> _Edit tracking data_
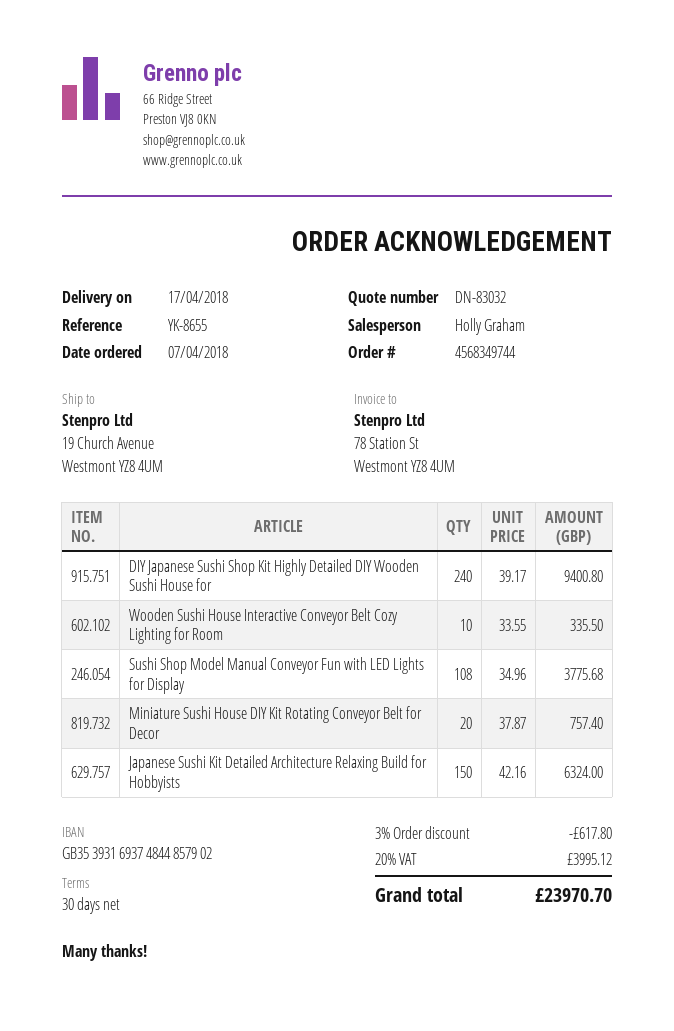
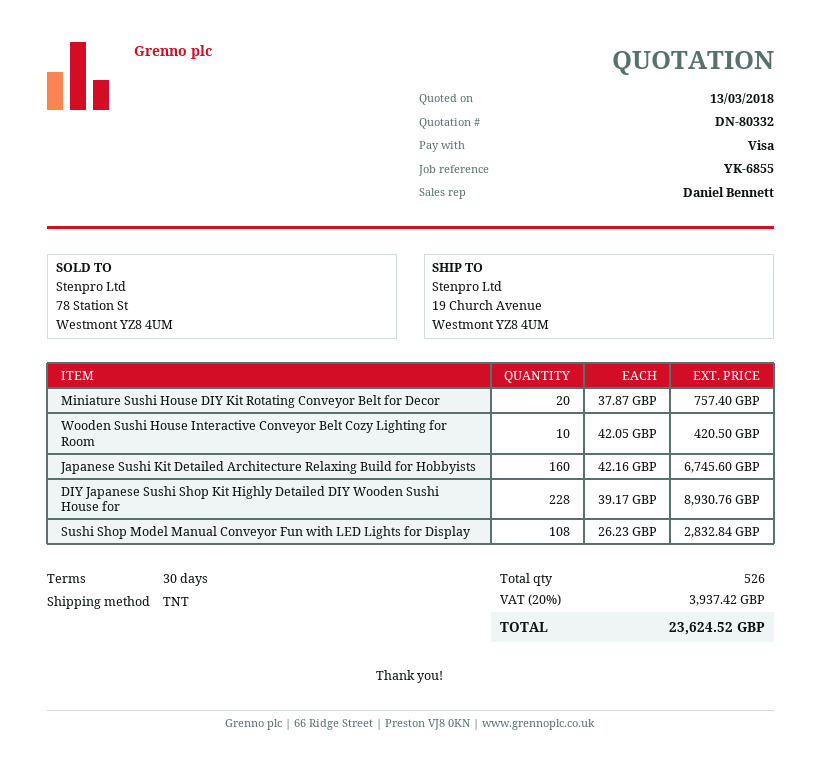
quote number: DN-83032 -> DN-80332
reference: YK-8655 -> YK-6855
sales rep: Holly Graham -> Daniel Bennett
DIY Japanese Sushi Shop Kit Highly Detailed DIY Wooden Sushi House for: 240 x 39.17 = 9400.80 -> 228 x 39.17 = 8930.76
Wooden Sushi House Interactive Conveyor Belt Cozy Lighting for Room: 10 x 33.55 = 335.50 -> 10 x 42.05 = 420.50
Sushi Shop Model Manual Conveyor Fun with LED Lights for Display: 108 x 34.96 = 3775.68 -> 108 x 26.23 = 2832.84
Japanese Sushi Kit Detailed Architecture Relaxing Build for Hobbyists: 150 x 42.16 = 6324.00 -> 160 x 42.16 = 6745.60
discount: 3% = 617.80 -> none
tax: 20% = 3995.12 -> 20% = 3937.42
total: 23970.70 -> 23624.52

> _ABOUT THIS EXERCISE_
Return every line in the records that includes the string "House".

> _TASK OUTPUT_
DIY Japanese Sushi Shop Kit Highly Detailed DIY Wooden Sushi House for: 240 x 39.17 = 9400.80 -> 228 x 39.17 = 8930.76
Wooden Sushi House Interactive Conveyor Belt Cozy Lighting for Room: 10 x 33.55 = 335.50 -> 10 x 42.05 = 420.50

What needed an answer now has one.